Sheppard touches Teyla's hand, peeks at the baby and says something to her, mumbled, a smile flashing across his face and into his eyes, and he follows Rodney out, slapping Kanaan on the shoulder as he passes him, flipping a loose salute to Ronon on his way out the door.

Rodney strides quickly to his car. "Wow," he says a few minutes later, behind the wheel, driving on autopilot through the quiet streets of the nighttime city.

"Yeah," Sheppard says, and blows out a quick breath. "Wow."

Streetlights flicker across his face, and Rodney thinks he looks a little distant. They don't speak again for a while. Rodney realizes just as he turns onto his street that he should have taken Sheppard back to his car. "Shit," he says, "sorry, I'll -" He waves one hand in the air.

"Can I come in for a little?" Sheppard asks. "I'll never sleep with all that coffee in me, and you don't look tired. We should -" he pauses. "We should talk about putting the final touches on the last few episodes, voice-overs, that stuff."

"Oh," Rodney slows, turns into his driveway, "sure - yes. I'm definitely not ready to sleep." He pulls the big Ford as far up the driveway as he can and turns off the engine. "Do you want a beer?"

"Sure," Sheppard says, but neither of them move. The truck ticks, engine cooling in the cool summer night, and Rodney switches off the headlights and stares blindly into the darkness beside his dark house.

There's a long silence.

"I wonder if she planned it that way," Sheppard says finally, a chuckle in his voice.

"What? No, she - oh, you're kidding." Rodney snorts at himself and at Sheppard. "Although, knowing Teyla - maybe."

Sheppard laughs, a startled donkey bray of a laugh, and Rodney chokes. "Good lord, come in, what are we doing? I've got beer in the house," he's climbing out of the cab of the truck, Sheppard doing the same on his side, still grinning, "a cat who needs feeding, some pretty face of a narrator laughing like a jackass in my driveway -"
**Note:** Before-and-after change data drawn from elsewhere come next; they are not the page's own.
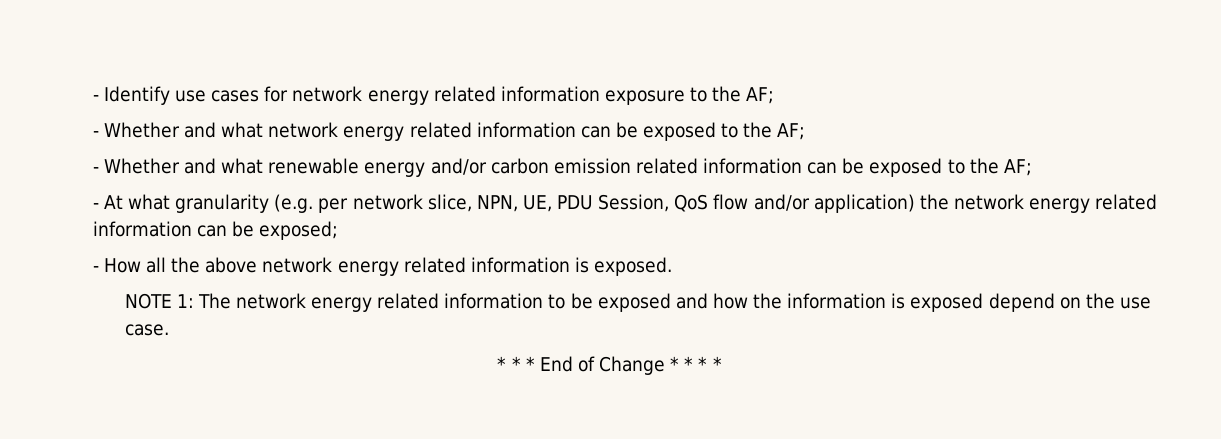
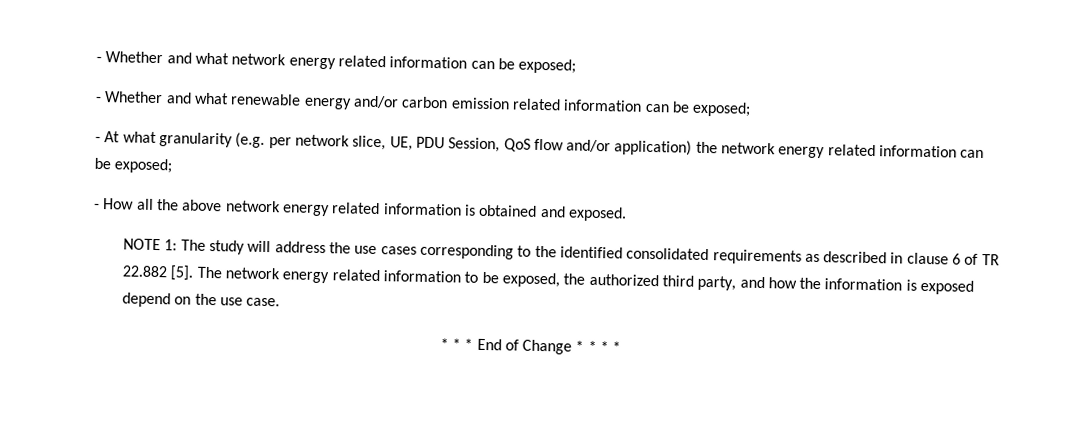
- - Identify use cases for network energy related information exposure to the AF;
- - Whether and what network energy related information can be exposed to the AF;
+ - Whether and what network energy related information can be exposed;
- - Whether and what renewable energy and/or carbon emission related information can be exposed to the AF;
+ - Whether and what renewable energy and/or carbon emission related information can be exposed;
- - At what granularity (e.g. per network slice, NPN, UE, PDU Session, QoS flow and/or application) the network energy related information can be exposed;
+ - At what granularity (e.g. per network slice, UE, PDU Session, QoS flow and/or application) the network energy related information can be exposed;
- - How all the above network energy related information is exposed.
+ - How all the above network energy related information is obtained and exposed.
- NOTE 1: The network energy related information to be exposed and how the information is exposed depend on the use case.
+ NOTE 1: The study will address the use cases corresponding to the identified consolidated requirements as described in clause 6 of TR 22.882 [5]. The network energy related information to be exposed, the authorized third party, and how the information is exposed depend on the use case.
They get into the kitchen and Rodney flips on the light, a flood of yellow brightness that makes him blink. Sheppard's close behind him, eyes narrow and tired in his sun-lined, laugh-lined face, smiling at him. Rodney smiles back and feels a familiar flutter of nerves in his belly, down low - that dry throat he gets when he looks too closely at Sheppard's skeptically arched eyebrows and the curve of his mouth. It comes on fast and hard, sometimes - now, today, tonight.

Luckily Ingo is there to distract him, both of them. "Starving cat," Rodney says, talking to Sheppard as he follows a meowing Ingo to the food bowl, opens the plastic container beside it and scoops out a cupful of kitty chow. "You can tell he's wasting away." Rodney dumps the food, closes the container and rubs Ingo's head as the cat eats greedily, purring around his bites.

"Yeah, he looks skinny," John agrees. When Rodney straightens, John's right there, still smiling at him.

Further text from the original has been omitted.